Stored items from a collection:

>>>

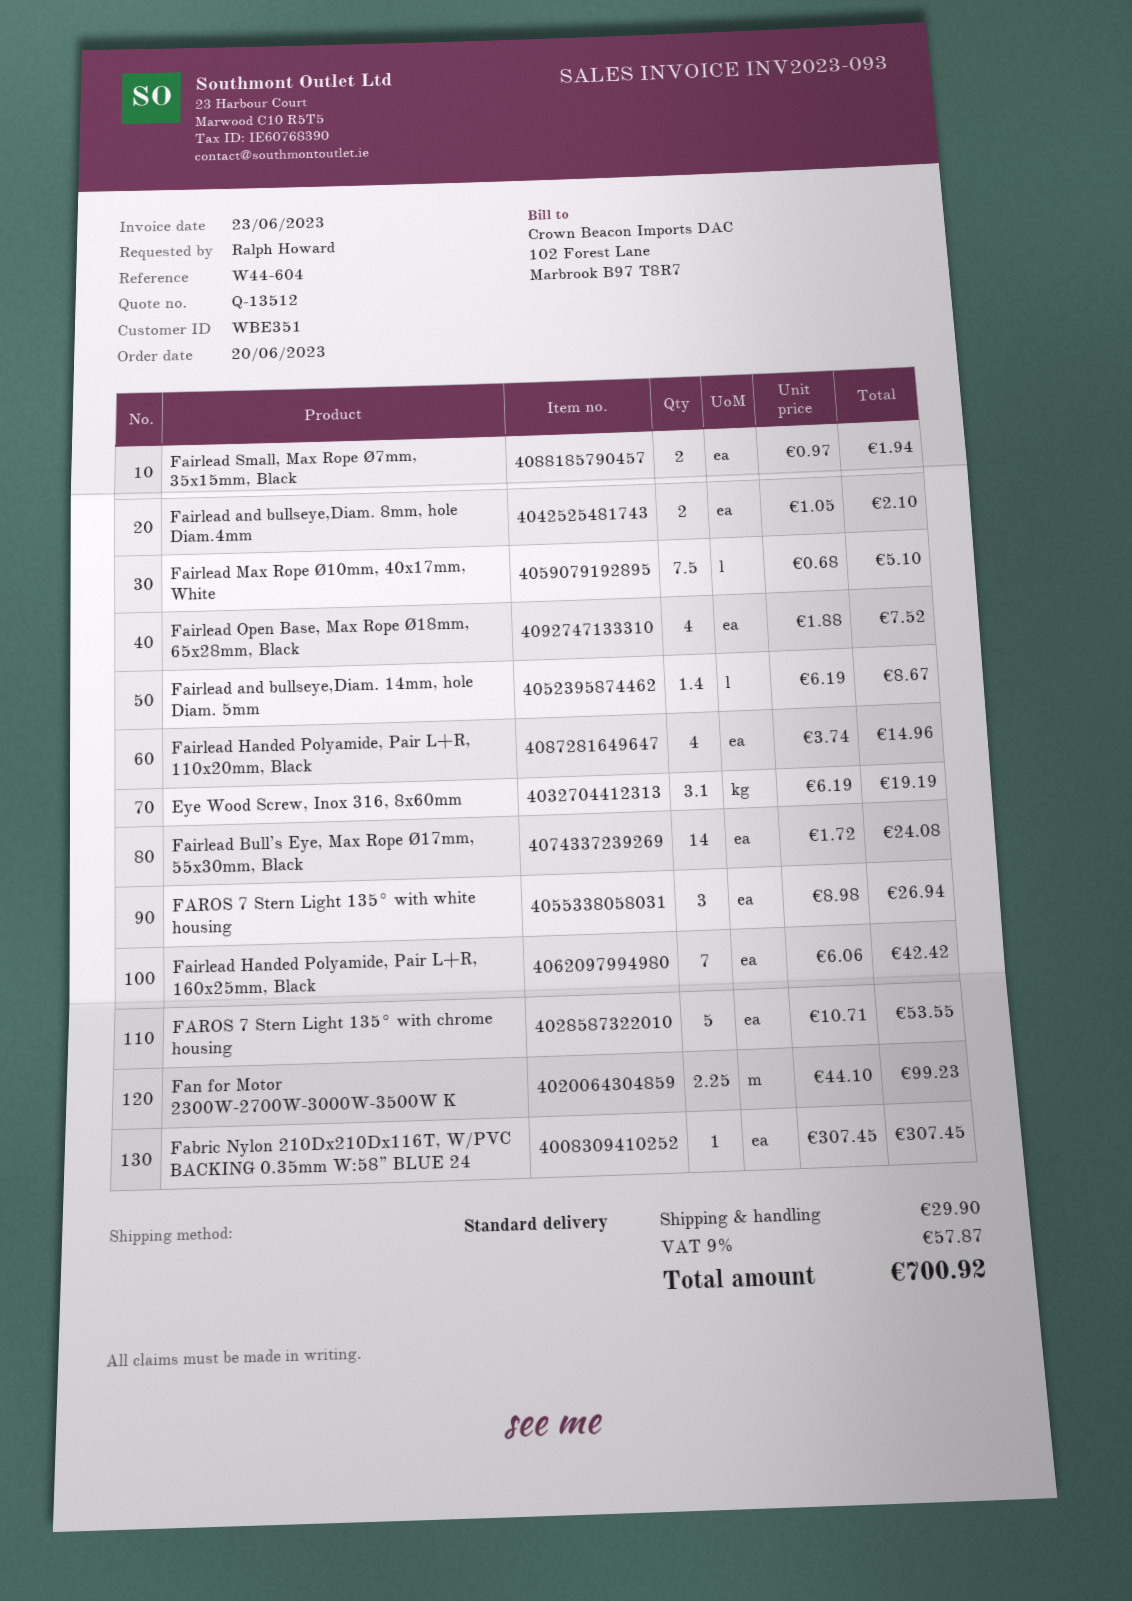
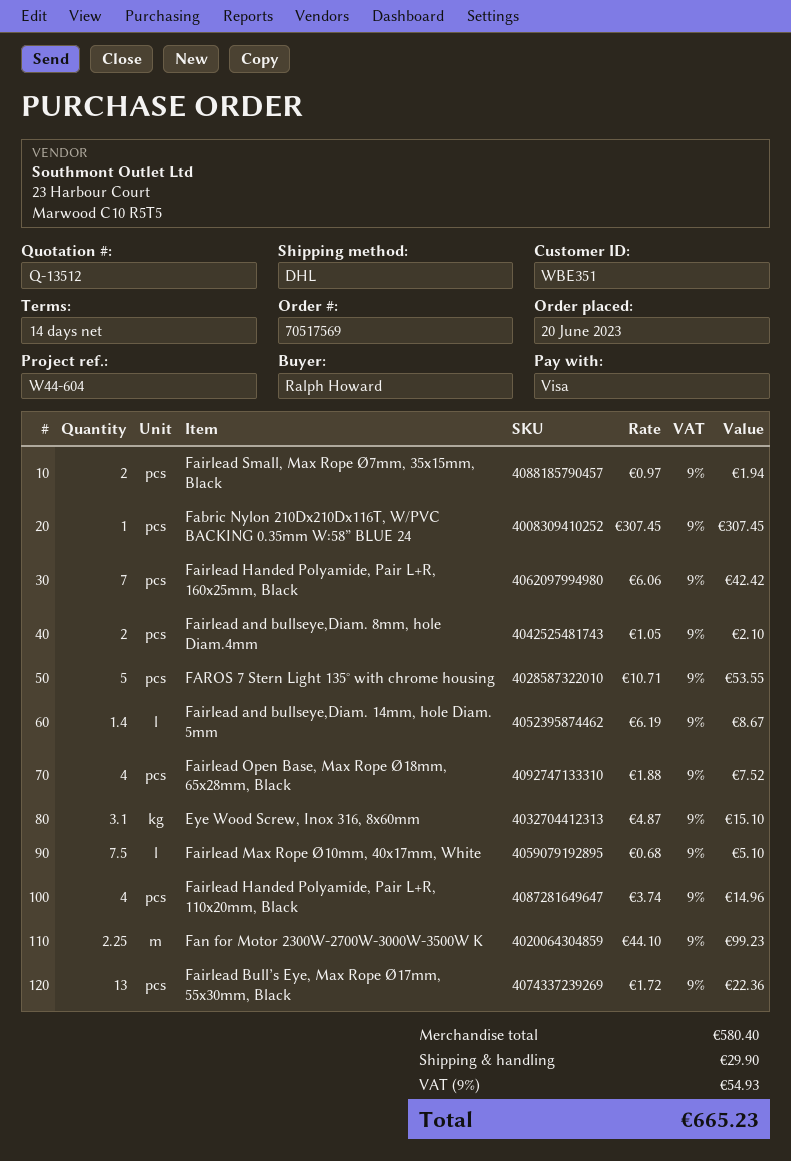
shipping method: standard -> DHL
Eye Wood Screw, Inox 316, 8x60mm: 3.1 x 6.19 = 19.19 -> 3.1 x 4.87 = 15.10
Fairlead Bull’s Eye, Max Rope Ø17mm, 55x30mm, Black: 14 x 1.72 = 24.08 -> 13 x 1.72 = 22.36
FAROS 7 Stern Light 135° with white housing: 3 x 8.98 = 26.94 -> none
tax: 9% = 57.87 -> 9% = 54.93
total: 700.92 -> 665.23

<<<

Work request: Each of the lines above should be transcribed exactly; no image is to be copied.

Exercise response:
shipping method: standard -> DHL
Eye Wood Screw, Inox 316, 8x60mm: 3.1 x 6.19 = 19.19 -> 3.1 x 4.87 = 15.10
Fairlead Bull’s Eye, Max Rope Ø17mm, 55x30mm, Black: 14 x 1.72 = 24.08 -> 13 x 1.72 = 22.36
FAROS 7 Stern Light 135° with white housing: 3 x 8.98 = 26.94 -> none
tax: 9% = 57.87 -> 9% = 54.93
total: 700.92 -> 665.23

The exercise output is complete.